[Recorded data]
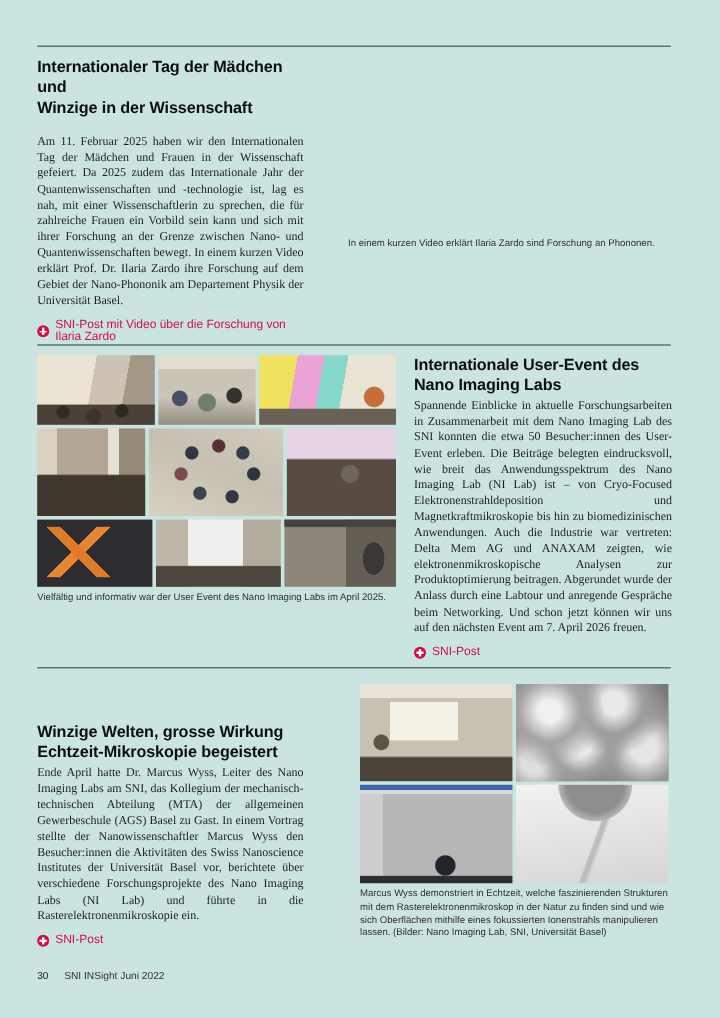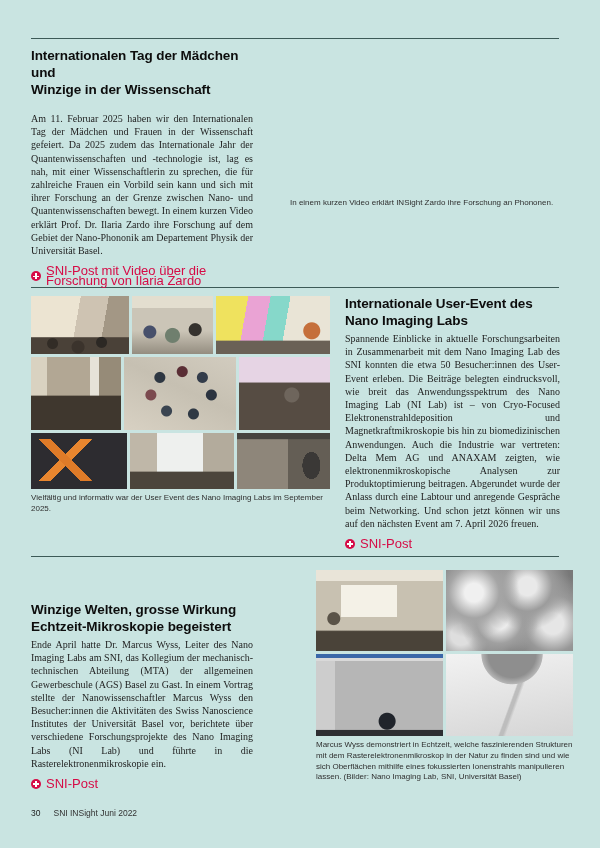--- a/index.html
+++ b/index.html
@@ -136,7 +136,7 @@
 
   <section class="abs a1-text">
     <h2>
-        <div class="tline">Internationalen Tag der Mädchen und</div>
+        <div class="tline">Internationaler Tag der Mädchen und</div>
         <div class="tline">Winzige in der Wissenschaft</div>
       </h2>
     <p class="body" lang="de">Am 11. Februar 2025 haben wir den Internationalen Tag der Mädchen und Frauen in der Wissenschaft gefeiert. Da 2025 zudem das Internationale Jahr der Quantenwissenschaften und -technologie ist, lag es nah, mit einer Wissenschaftlerin zu sprechen, die für zahlreiche Frauen ein Vorbild sein kann und sich mit ihrer Forschung an der Grenze zwischen Nano- und Quantenwissenschaften bewegt. In einem kurzen Video erklärt Prof. Dr. Ilaria Zardo ihre Forschung auf dem Gebiet der Nano-Phononik am Departement Physik der Universität Basel.</p>

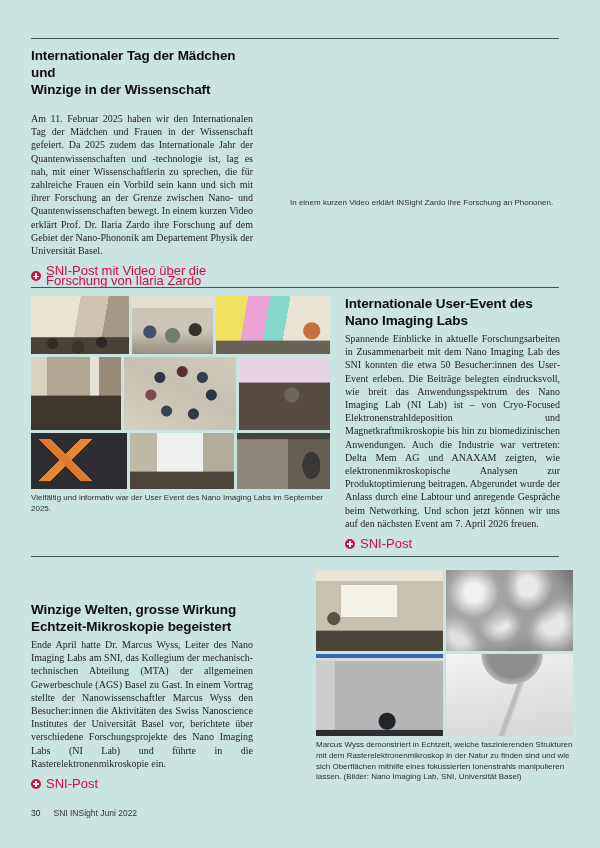--- a/index.html
+++ b/index.html
@@ -145,7 +145,7 @@
       <span class="post-label">SNI-Post mit Video über die Forschung von Ilaria Zardo</span>
     </div>
   </section>
-  <p class="caption abs a1-caption">In einem kurzen Video erklärt INSight Zardo ihre Forschung an Phononen.</p>
+  <p class="caption abs a1-caption">In einem kurzen Video erklärt Ilaria Zardo sind Forschung an Phononen.</p>
 
   <div class="abs a2-left">
     <div class="c-row h58">

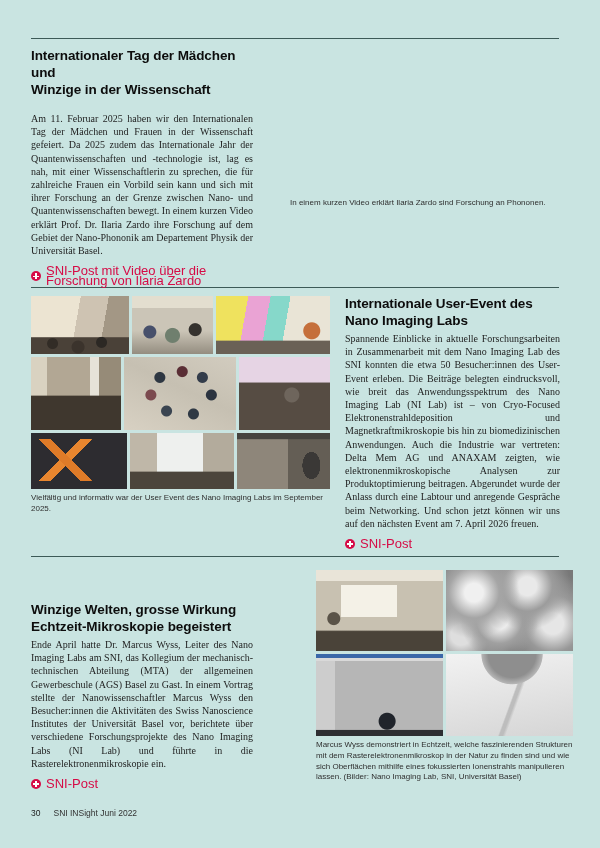--- a/index.html
+++ b/index.html
@@ -35,7 +35,7 @@
   .post-icon::before,.post-icon::after{content:"";position:absolute;background:#fff;}
   .post-icon::before{left:2.2px;top:4.4px;width:5.6px;height:1.2px;}
   .post-icon::after{left:4.4px;top:2.2px;width:1.2px;height:5.6px;}
-  .post-label{font-size:13px;color:#d60b46;line-height:10px;}
+  .post-label{font-size:10px;color:#d60b46;line-height:10px;}
 
   .caption{margin:0;font-size:8px;line-height:10.8px;color:#2f2f2f;}
   .a1-caption{left:290px;top:198px;width:272px;}

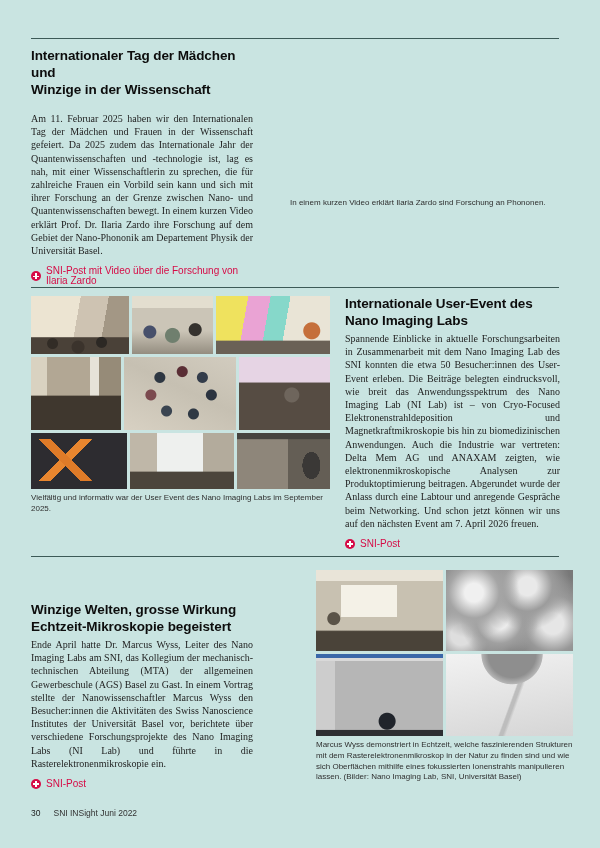--- a/index.html
+++ b/index.html
@@ -163,7 +163,7 @@
       <div class="photo w104 p8"></div>
       <div class="photo w93 p9"></div>
     </div>
-    <p class="caption">Vielfältig und informativ war der User Event des Nano Imaging Labs im September 2025.</p>
+    <p class="caption">Vielfältig und informativ war der User Event des Nano Imaging Labs im April 2025.</p>
   </div>
 
   <section class="abs a2-right">

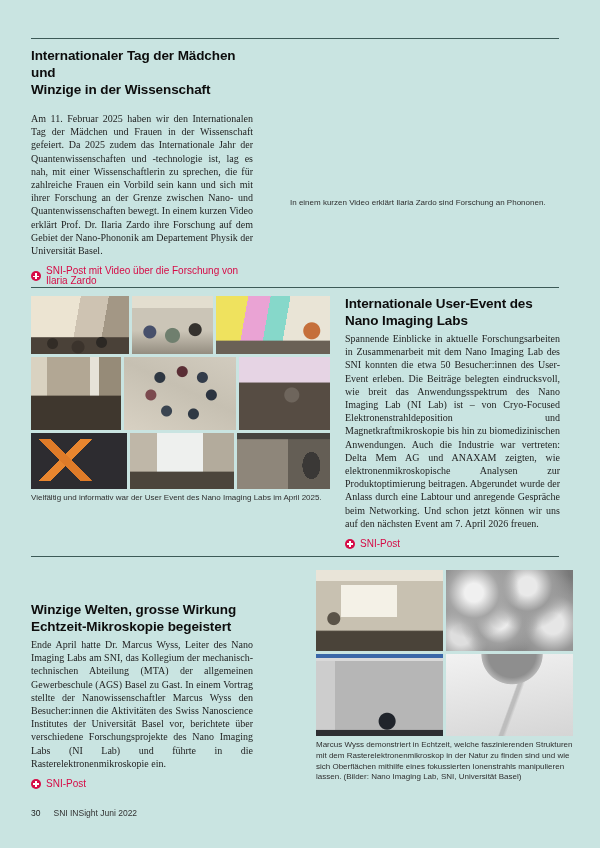--- a/index.html
+++ b/index.html
@@ -93,7 +93,7 @@
     linear-gradient(90deg, #8e867a 0 55%, #645e55 55%);}
 
   
-  .a3-right{left:300px;top:570px;width:258px;margin-left:16px;}
+  .a3-right{left:300px;top:570px;width:258px;}
   .g-row{display:flex;gap:3px;margin-bottom:3px;}
   .g-row .photo{width:127px;}
   .gr1 .photo{height:81px;} .gr2 .photo{height:82px;}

__YOUR ASSIGNMENT__: Look through the entries above. Extract each line with the word "left".

__RESULT OF THE EXERCISE__:
   <div class="abs a2-left">
   .post-icon::before{left:2.2px;top:4.4px;width:5.6px;height:1.2px;}
   .post-icon::after{left:4.4px;top:2.2px;width:1.2px;height:5.6px;}
   .a1-caption{left:290px;top:198px;width:272px;}
-  .a3-right{left:300px;top:570px;width:258px;margin-left:16px;}
+  .a3-right{left:300px;top:570px;width:258px;}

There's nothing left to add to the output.